Exercise prompt
Transcribe the listing verbatim, please, with images dropped.
┄┄┄┄┄┄┄┄┄┄┄┄┄┄┄┄┄┄┄┄
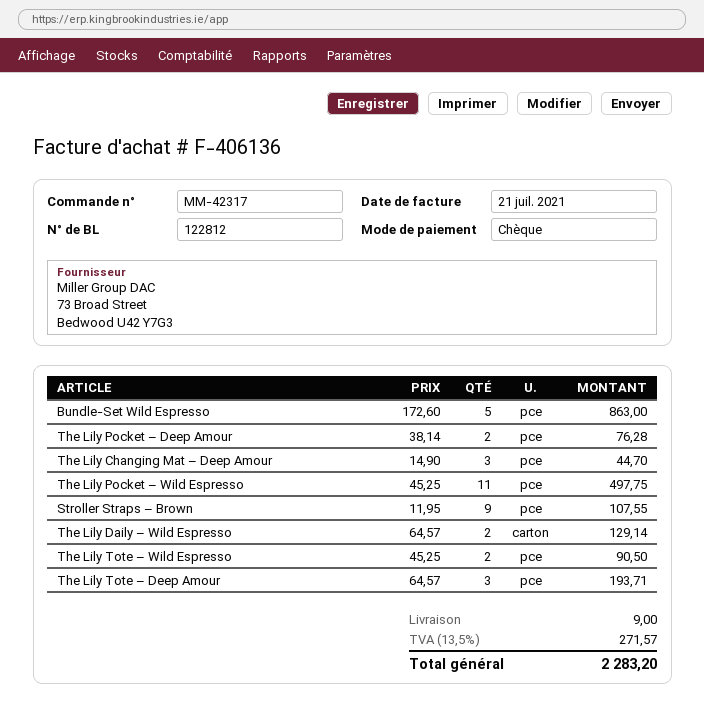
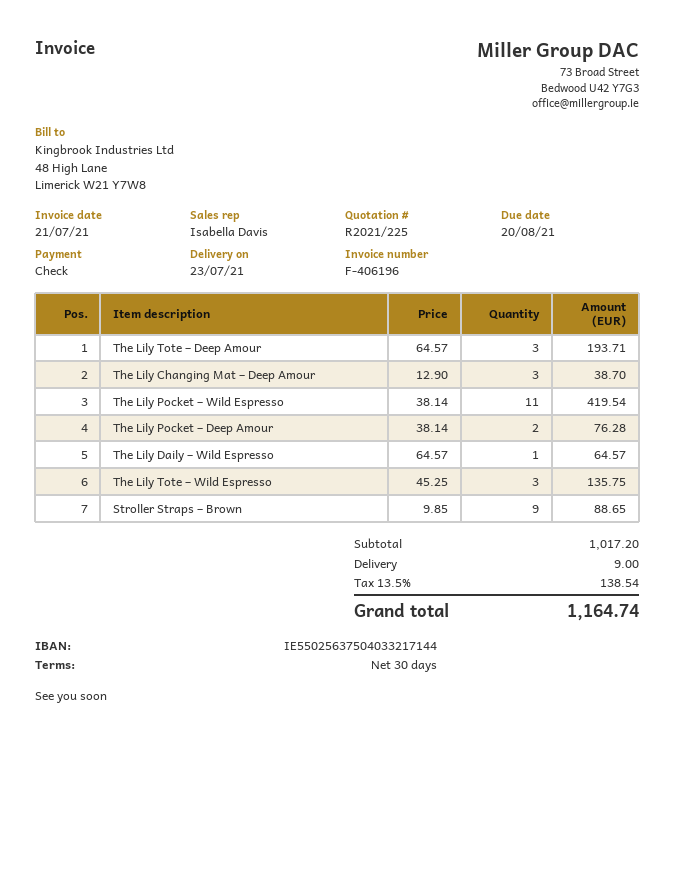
invoice number: F-406136 -> F-406196
Bundle-Set Wild Espresso: 5 x 172.60 = 863.00 -> none
The Lily Changing Mat – Deep Amour: 3 x 14.90 = 44.70 -> 3 x 12.90 = 38.70
The Lily Pocket – Wild Espresso: 11 x 45.25 = 497.75 -> 11 x 38.14 = 419.54
Stroller Straps – Brown: 9 x 11.95 = 107.55 -> 9 x 9.85 = 88.65
The Lily Daily – Wild Espresso: 2 x 64.57 = 129.14 -> 1 x 64.57 = 64.57
The Lily Tote – Wild Espresso: 2 x 45.25 = 90.50 -> 3 x 45.25 = 135.75
tax: 13.5% = 271.57 -> 13.5% = 138.54
total: 2283.20 -> 1164.74

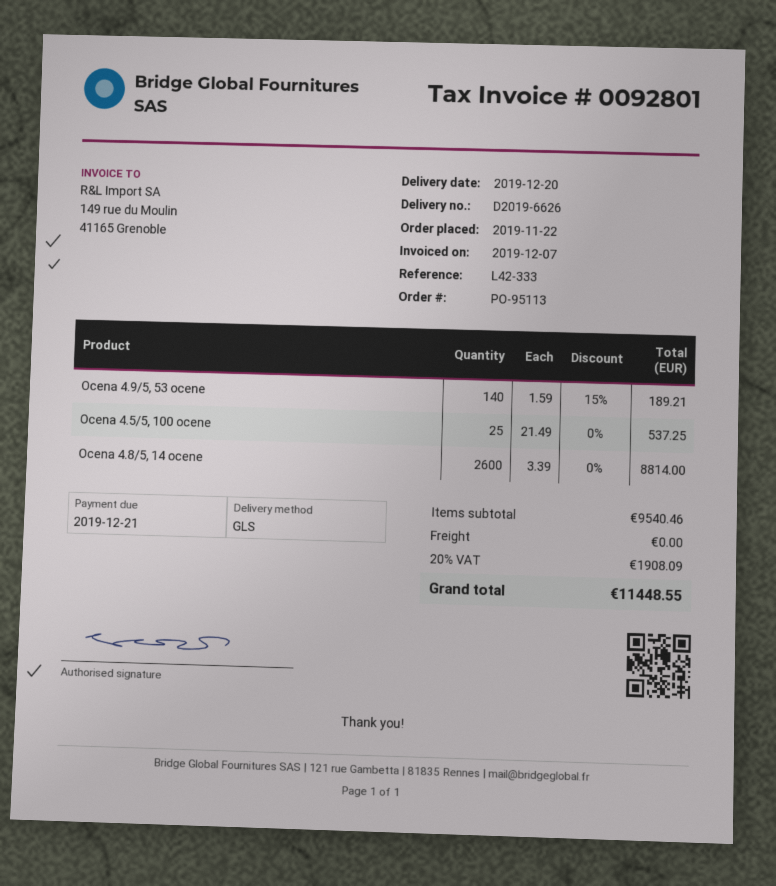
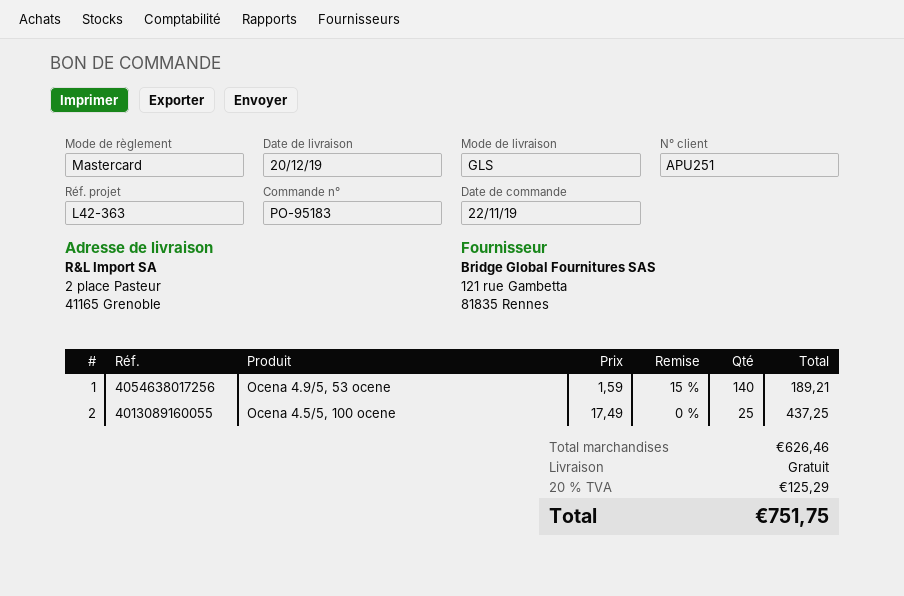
order number: PO-95113 -> PO-95183
reference: L42-333 -> L42-363
Ocena 4.5/5, 100 ocene: 25 x 21.49 = 537.25 -> 25 x 17.49 = 437.25
Ocena 4.8/5, 14 ocene: 2600 x 3.39 = 8814.00 -> none
subtotal: 9540.46 -> 626.46
tax: 20% = 1908.09 -> 20% = 125.29
total: 11448.55 -> 751.75

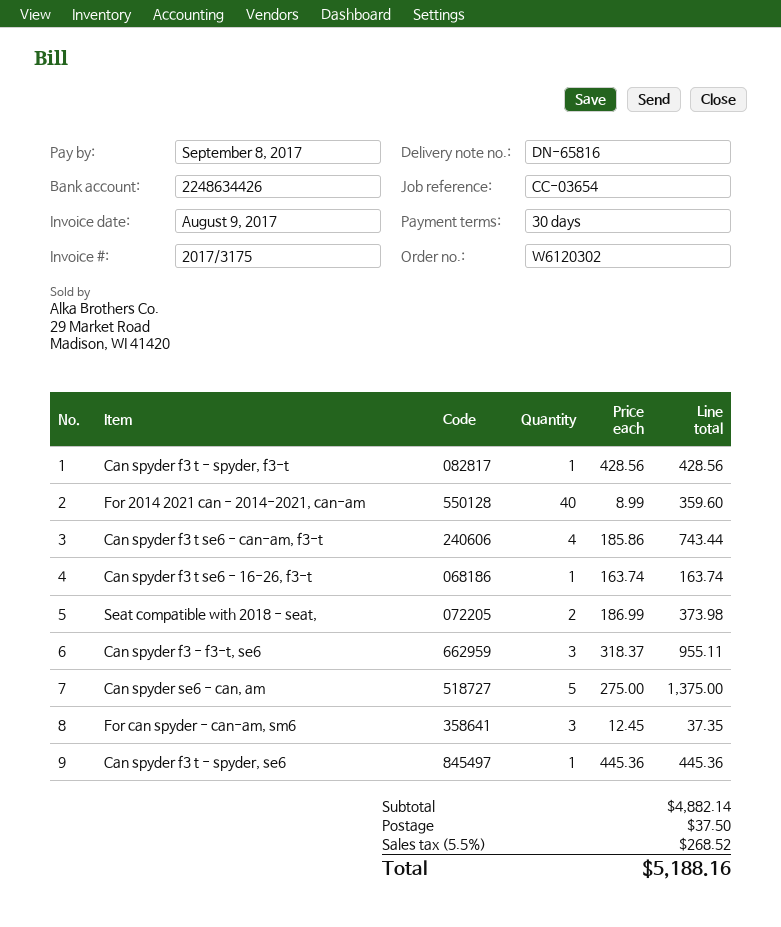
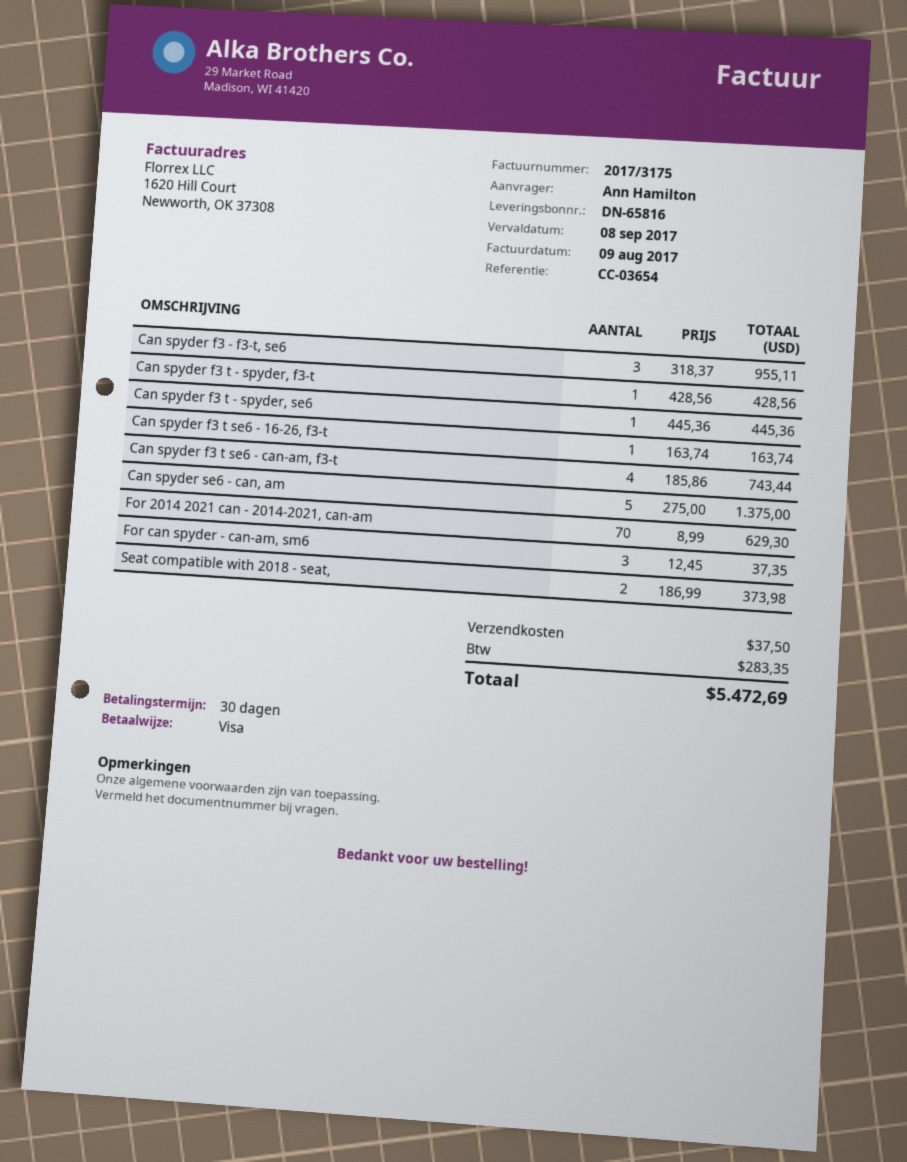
For 2014 2021 can - 2014-2021, can-am: 40 x 8.99 = 359.60 -> 70 x 8.99 = 629.30
tax: 268.52 -> 283.35
total: 5188.16 -> 5472.69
┄┄┄┄┄┄┄┄┄┄┄┄┄┄┄┄┄┄┄┄
Solution to this exercise
invoice number: F-406136 -> F-406196
Bundle-Set Wild Espresso: 5 x 172.60 = 863.00 -> none
The Lily Changing Mat – Deep Amour: 3 x 14.90 = 44.70 -> 3 x 12.90 = 38.70
The Lily Pocket – Wild Espresso: 11 x 45.25 = 497.75 -> 11 x 38.14 = 419.54
Stroller Straps – Brown: 9 x 11.95 = 107.55 -> 9 x 9.85 = 88.65
The Lily Daily – Wild Espresso: 2 x 64.57 = 129.14 -> 1 x 64.57 = 64.57
The Lily Tote – Wild Espresso: 2 x 45.25 = 90.50 -> 3 x 45.25 = 135.75
tax: 13.5% = 271.57 -> 13.5% = 138.54
total: 2283.20 -> 1164.74

order number: PO-95113 -> PO-95183
reference: L42-333 -> L42-363
Ocena 4.5/5, 100 ocene: 25 x 21.49 = 537.25 -> 25 x 17.49 = 437.25
Ocena 4.8/5, 14 ocene: 2600 x 3.39 = 8814.00 -> none
subtotal: 9540.46 -> 626.46
tax: 20% = 1908.09 -> 20% = 125.29
total: 11448.55 -> 751.75

For 2014 2021 can - 2014-2021, can-am: 40 x 8.99 = 359.60 -> 70 x 8.99 = 629.30
tax: 268.52 -> 283.35
total: 5188.16 -> 5472.69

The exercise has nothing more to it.